Sąd zwrócił uwagę, że czyn sprawcy może być kwalifikowany jako przestępstwo określone w art. 156 par. 1 pkt 2 kk przez pryzmat następstw, które mogą być objęte nieumyślnością. Zamiar sprawcy może mieć postać tzw. zamiaru ogólnego — jeśli powinien sobie uświadamiać, iż jego zachowanie może spowodować ciężki uszczerbek na zdrowiu, acz bez skonkretyzowania w owej świadomości zakresu i rozmiaru owych obrażeń (w orzecznictwie stwierdzono np., że „sprawca może nie ogarniać swym zamiarem następstw uderzenia w postaci wystąpienia ciężkiego uszczerbku na zdrowiu w postaci choroby realnie zagrażającej życiu”).
Biorąc zatem pod uwagę, że oskarżony wiedział, że jego pies jest groźny, ale mimo to dopuścił się zaniedbań w kształtowaniu zachowań behawioralnych zwierzęcia — może odpowiadać za pogryzienie dziecka przez psa. Znając nieprzewidywalny charakter zwierzęcia nie poddał go specjalistycznej opiece zoopsychologa, a także zignorował napominania kuratora i pomocy społecznej (władza rodzicielska matki dziewczynki była ograniczona), a nawet nie nauczył reakcji na komendy „puść, zostaw, dosyć” — natomiast wcale nie tak rzadko zdarzało mu się opuszczać mieszkanie na dłuższy czas, pozostawiając psa pod opieką kobiety.
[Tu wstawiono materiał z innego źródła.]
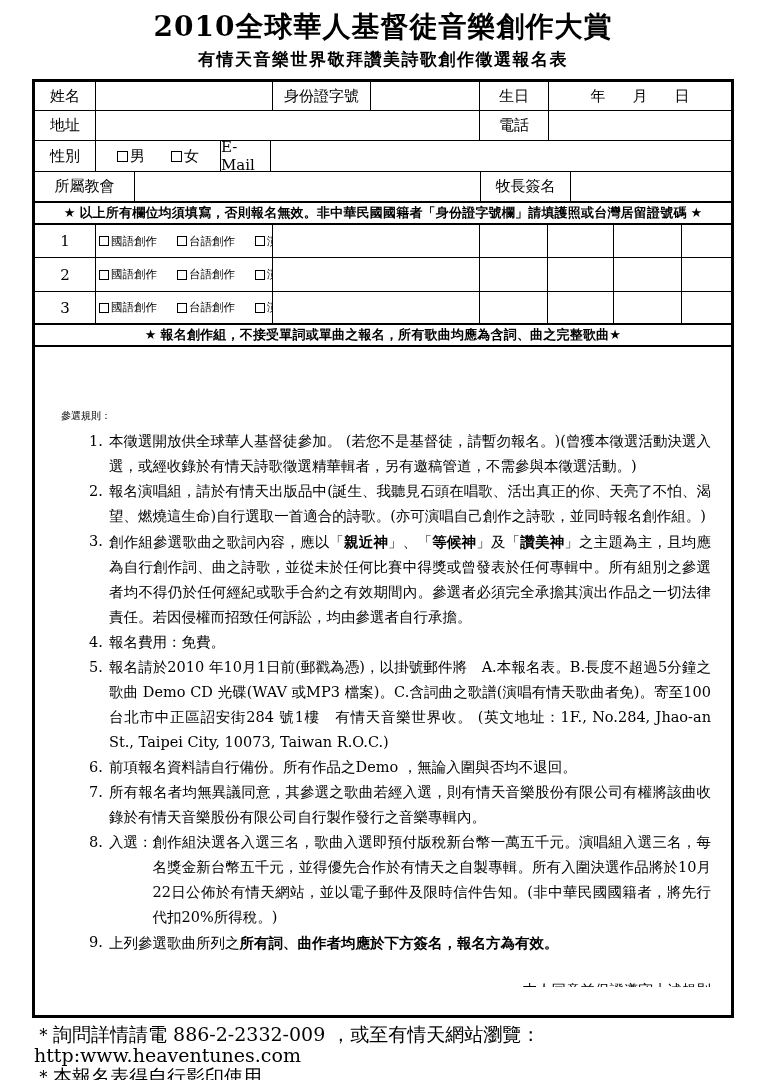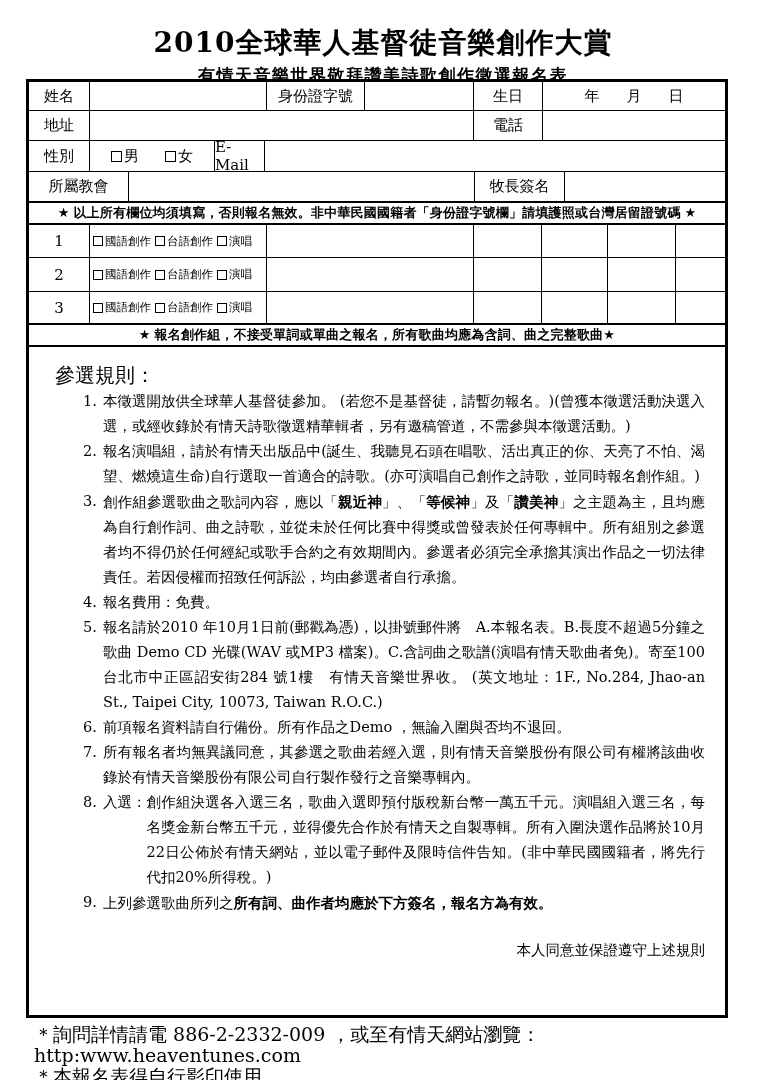--- a/index.html
+++ b/index.html
@@ -5,30 +5,30 @@
   * { margin:0; padding:0; box-sizing:border-box; }
   html,body { background:#e8e8e8; }
   .page {
     position:relative; width:766px; height:1080px; margin:0 auto;
     background:#ffffff; color:#000;
     font-family:"DejaVu Serif","Liberation Serif",serif;
     overflow:hidden;
   }
   
   .doc-title {
-    margin-top:24px; text-align:center;
+    margin-top:8px; text-align:center;
     font-size:28px; font-weight:bold; letter-spacing:1px;
   }
   .doc-subtitle {
     margin-top:2px; text-align:center;
     font-size:17px; font-weight:bold; letter-spacing:1.5px;
   }
   
   .form {
-    position:absolute; left:26px; top:79px; width:702px; height:939px;
+    position:absolute; left:32px; top:79px; width:702px; height:939px;
     border:3px solid #000; background:#fff;
   }
   .row { display:flex; width:100%; border-bottom:1px solid #000; }
   .row.thick { border-bottom-width:2px; }
   .cell {
     border-right:1px solid #000; display:flex; align-items:center;
     justify-content:center; font-size:15px; overflow:hidden;
   }
   .cell.nr { border-right:none; }
   .cell.blank { justify-content:flex-start; }
@@ -47,29 +47,29 @@
   .gender-opts { display:flex; gap:26px; align-items:center; font-size:15px; }
   .opt { display:flex; align-items:center; }
   .notice {
     width:100%; display:flex; align-items:center; justify-content:center;
     font-family:"Liberation Sans","DejaVu Sans",sans-serif;
     font-weight:bold; font-size:13px; border-bottom:2px solid #000;
     letter-spacing:0.2px;
   }
   .shead .cell { font-size:15px; }
   .shead .cell.small { font-size:13px; }
-  .cats { display:flex; align-items:center; gap:4px; padding-left:3px; font-size:11.5px; white-space:nowrap; }
+  .cats { display:flex; align-items:center; gap:20px; padding-left:3px; font-size:11.5px; white-space:nowrap; }
   .cats .opt { gap:1px; }
   .cats .cb { width:10px; height:10px; margin-right:1px; }
   
   .rules-box {
     width:100%; height:640px; padding:16px 20px 0 26px; overflow:hidden;
     font-size:14.5px; line-height:25px;
   }
-  .rules-heading { font-size:20px; }
+  .rules-heading { font-size:10px;margin-top:40px; }
   .rules-list { padding-left:28px; margin-top:1px; }
   .rule { display:flex; }
   .rule .num { width:20px; flex:none; }
   .rule .lead { flex:none; }
   .rule .body { flex:1; text-align:justify; }
   .agreement { margin-top:22px; padding-left:28px;text-align:right; }
   
   .footnotes { position:absolute; left:34px; top:1024px; font-size:19px; line-height:21px; }
 </style>
 </head>

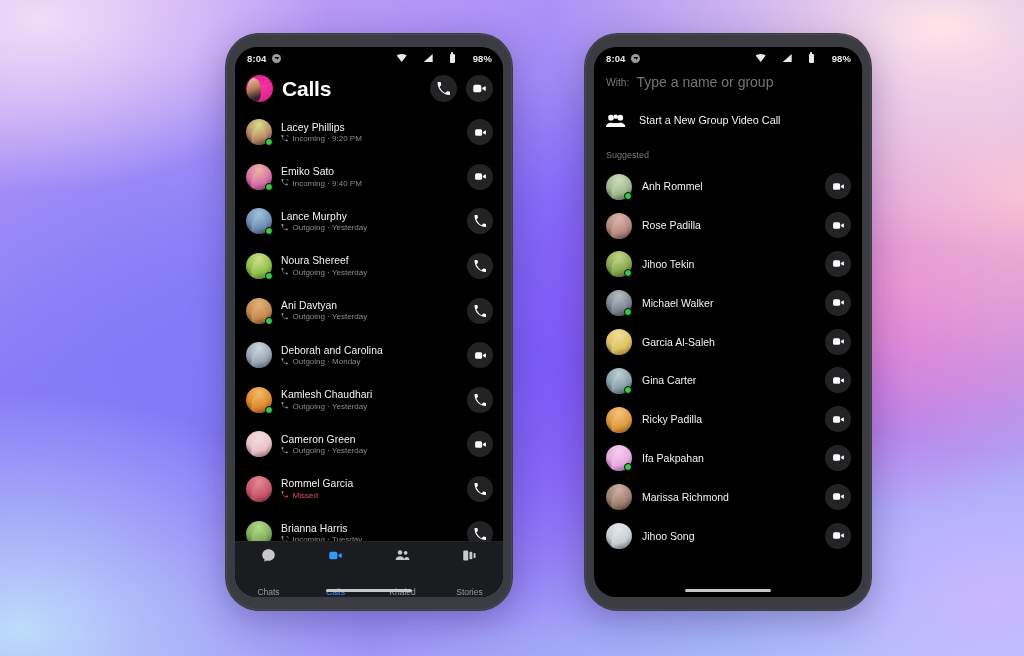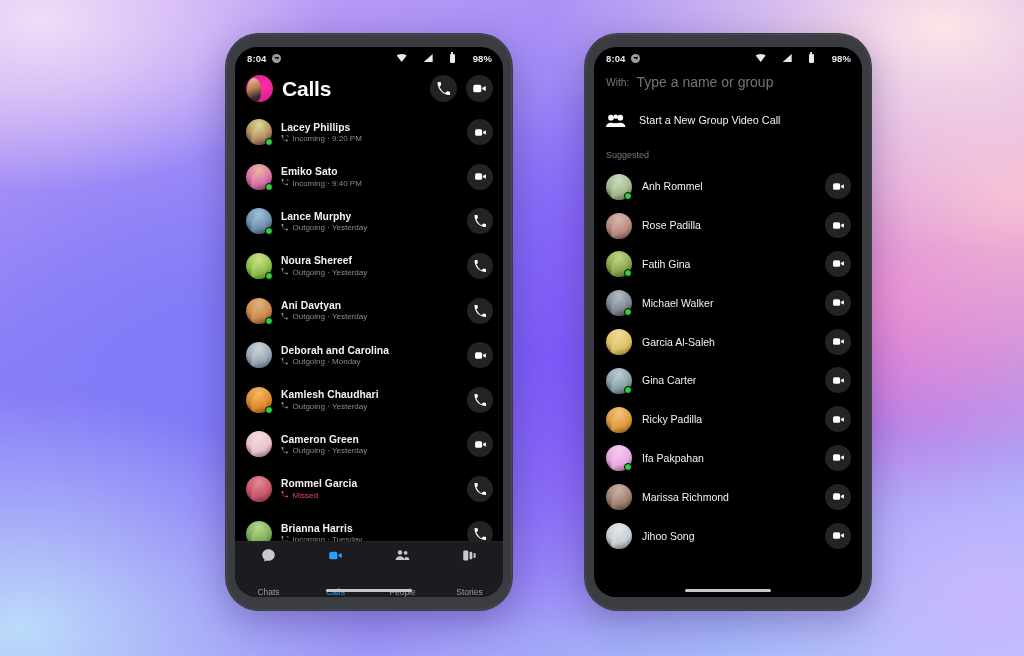--- a/index.html
+++ b/index.html
@@ -147,21 +147,21 @@
     bottom: -3px; width: 15px; height: 21px;
     border-radius: 48% 48% 36% 36%;
   }
   .online {
     position: absolute; right: -1px; bottom: -1px;
     width: 8px; height: 8px; border-radius: 50%;
     background: #31cf3f; border: 1.6px solid #000;
   }
   .call-info { flex: 1 1 auto; min-width: 0; }
   .call-name {
-    color: #f2f2f3; font-size: 10.3px; font-weight: bold;
+    color: #f2f2f3; font-size: 10.3px; font-weight: normal;
     white-space: nowrap; overflow: hidden; text-overflow: ellipsis;
     letter-spacing: 0.05px;
   }
   .call-sub {
     display: flex; align-items: center; gap: 3.5px;
     color: #8b8b8f; font-size: 8px; margin-top: 1.5px;
     white-space: nowrap;
   }
   .call-sub.missed { color: #e8476a; }
   .dir-ico { width: 8px; height: 8px; flex: 0 0 8px; }
@@ -545,21 +545,21 @@
             </svg></span>
                     <span class="nav-label">Calls</span>
         </div>
         <div class="nav-item">
           <span><svg class="nav-ico" viewBox="0 0 24 24">
               <circle cx="8" cy="7" r="3.6"></circle>
               <circle cx="17" cy="7.6" r="3"></circle>
               <path d="M1 19c0-3.5 3.1-5.8 7-5.8s7 2.3 7 5.8z"></path>
               <path d="M14.5 19c0-2.6 1.6-4.6 4.3-4.6 2.4 0 4.2 1.6 4.2 4.6z"></path>
             </svg></span>
-                    <span class="nav-label">People</span>
+                    <span class="nav-label">Khaled</span>
         </div>
         <div class="nav-item">
           <span><svg class="nav-ico" viewBox="0 0 24 24">
               <rect x="2" y="4" width="8" height="16" rx="2"></rect>
               <rect x="12" y="6" width="4.5" height="12" rx="1.6"></rect>
               <rect x="18.5" y="8" width="3.2" height="8" rx="1.4"></rect>
             </svg></span>
                     <span class="nav-label">Stories</span>
         </div>
       </div>
@@ -634,21 +634,21 @@
             </svg>
           </div>
         </div>
         <div class="sug-row">
           <div class="sug-avatar-wrap">
        <div class="avatar" style="background:radial-gradient(circle at 50% 22%, #c4d68a 0%, #8aa84e 52%, #3c4a1d 100%)">
             <span class="face" style="background:linear-gradient(165deg, #c4d68a 0%, #8aa84e 55%, #3c4a1d 100%)"></span>
           </div>
        <span class="online"></span>
      </div>
-     <div class="sug-name">Fatih Gina</div>
+     <div class="sug-name">Jihoo Tekin</div>
      <div class="row-action">
             <svg class="g-video" viewBox="0 0 24 24">
               <rect x="2" y="6" width="13" height="12" rx="3"></rect>
               <path d="M16.5 11.2l4.2-2.8c.6-.4 1.3.05 1.3.75v5.7c0 .7-.7 1.15-1.3.75l-4.2-2.8z"></path>
             </svg>
           </div>
         </div>
         <div class="sug-row">
           <div class="sug-avatar-wrap">
        <div class="avatar" style="background:radial-gradient(circle at 50% 22%, #b6bdc6 0%, #7e8793 52%, #2c3038 100%)">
Ba, oskarżony wcale nie tak rzadko szczuł i straszył ludzi swym psem („bierz go”), na co zwierzak reagował nerwowo (nie przepadał też za dziećmi). Pitbulla mogło także sprowokować uderzenie dziecka w twarz — ale tu także wina leży po stronie właściciela, który nie tylko nie oduczał zwierzęcia agresji, ale nawet niejednokrotnie szczuł nim ludzi. Nie ma przy tym znaczenia, że sprawca nie wydał komendy do ataku — ale znał charakter swego psa, a więc powinien był i mógł przewidzieć tak daleko idące następstwa własnych zaniedbań w ukształtowaniu zwierzęcia
Biorąc pod uwagę całokształt okoliczności sąd skazał oskarżonego na karę 3 miesięcy pozbawienia wolności i 6 miesięcy ograniczenia wolności, orzekł przepadek psa, a także zasądził na rzecz pokrzywdzonej dziewczynki 10 tys. zł zadośćuczynienia za doznaną krzywdę (dołożył także 6,5 tys. zł kosztów sądowych — ale już 2,3 tys. zł za obrońcę z urzędu płaci Skarb Państwa).
Tytułem komentarza — bez komentarza.